■ YOUR OBJECTIVE
Nothing but an exact reproduction of the records, pictures excluded, should be returned.

■ INFORMATION GIVEN
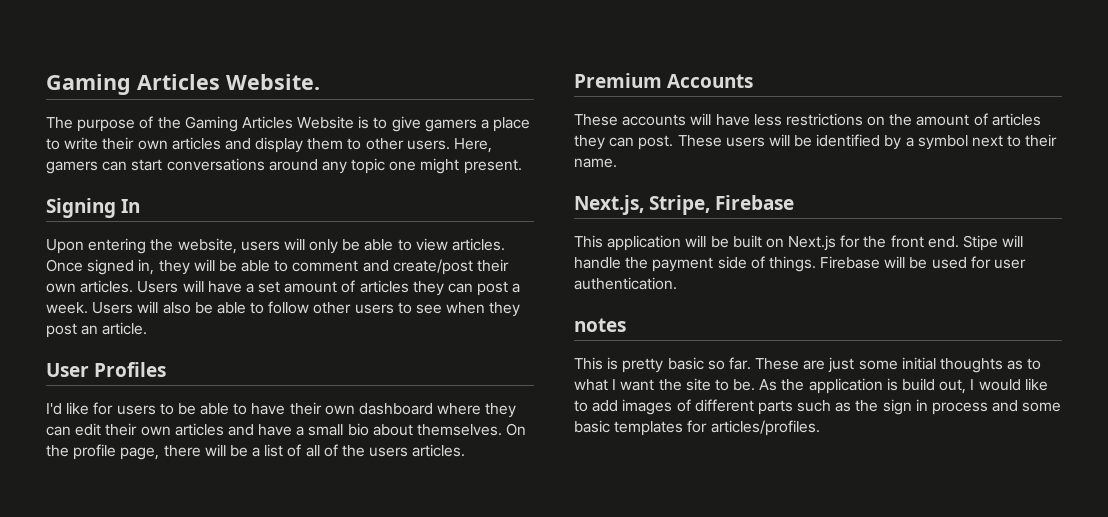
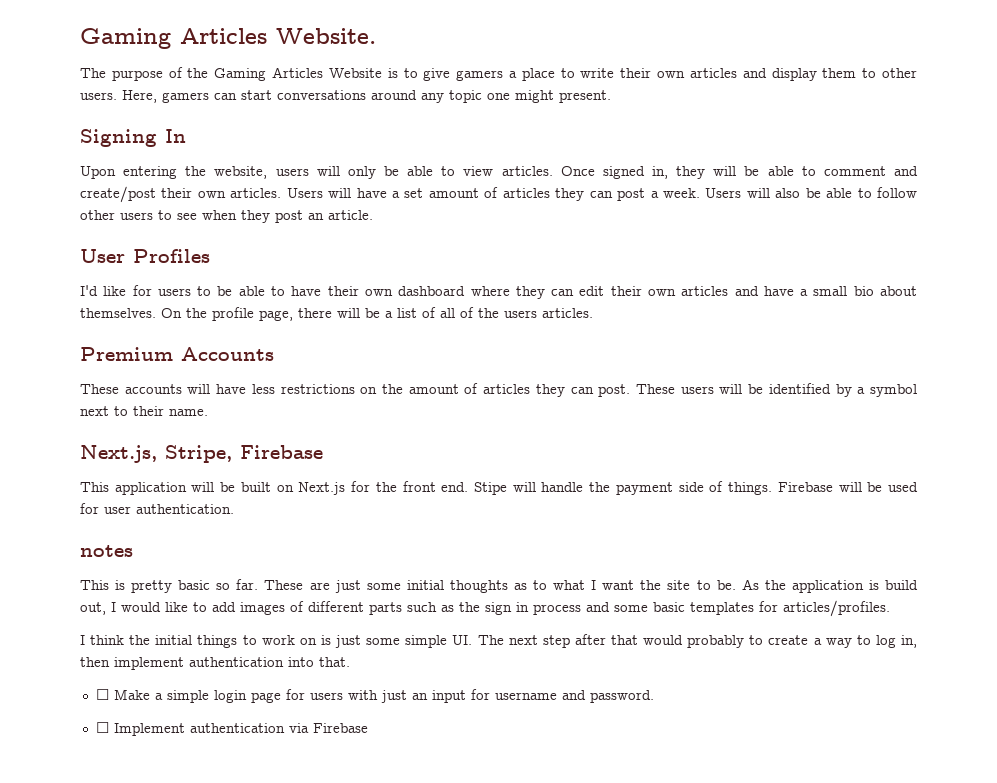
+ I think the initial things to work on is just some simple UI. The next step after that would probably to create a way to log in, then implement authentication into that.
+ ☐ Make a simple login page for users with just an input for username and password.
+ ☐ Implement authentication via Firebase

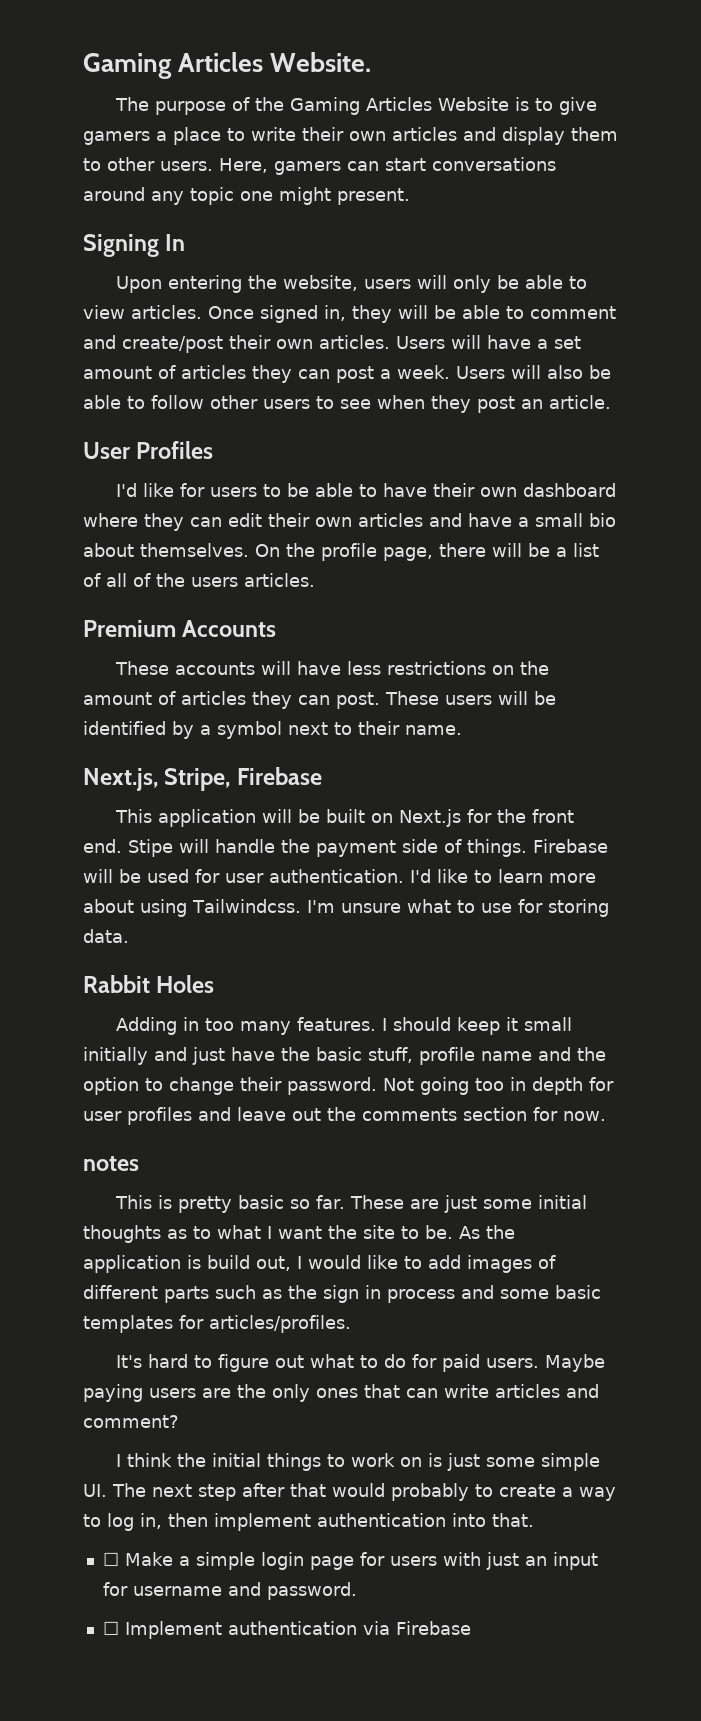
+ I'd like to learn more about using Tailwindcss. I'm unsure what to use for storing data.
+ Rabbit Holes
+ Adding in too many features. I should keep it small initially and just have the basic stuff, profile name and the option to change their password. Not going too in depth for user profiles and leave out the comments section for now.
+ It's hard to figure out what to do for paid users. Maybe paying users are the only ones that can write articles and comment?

■ OUTPUT BELOW
+ I think the initial things to work on is just some simple UI. The next step after that would probably to create a way to log in, then implement authentication into that.
+ ☐ Make a simple login page for users with just an input for username and password.
+ ☐ Implement authentication via Firebase

+ I'd like to learn more about using Tailwindcss. I'm unsure what to use for storing data.
+ Rabbit Holes
+ Adding in too many features. I should keep it small initially and just have the basic stuff, profile name and the option to change their password. Not going too in depth for user profiles and leave out the comments section for now.
+ It's hard to figure out what to do for paid users. Maybe paying users are the only ones that can write articles and comment?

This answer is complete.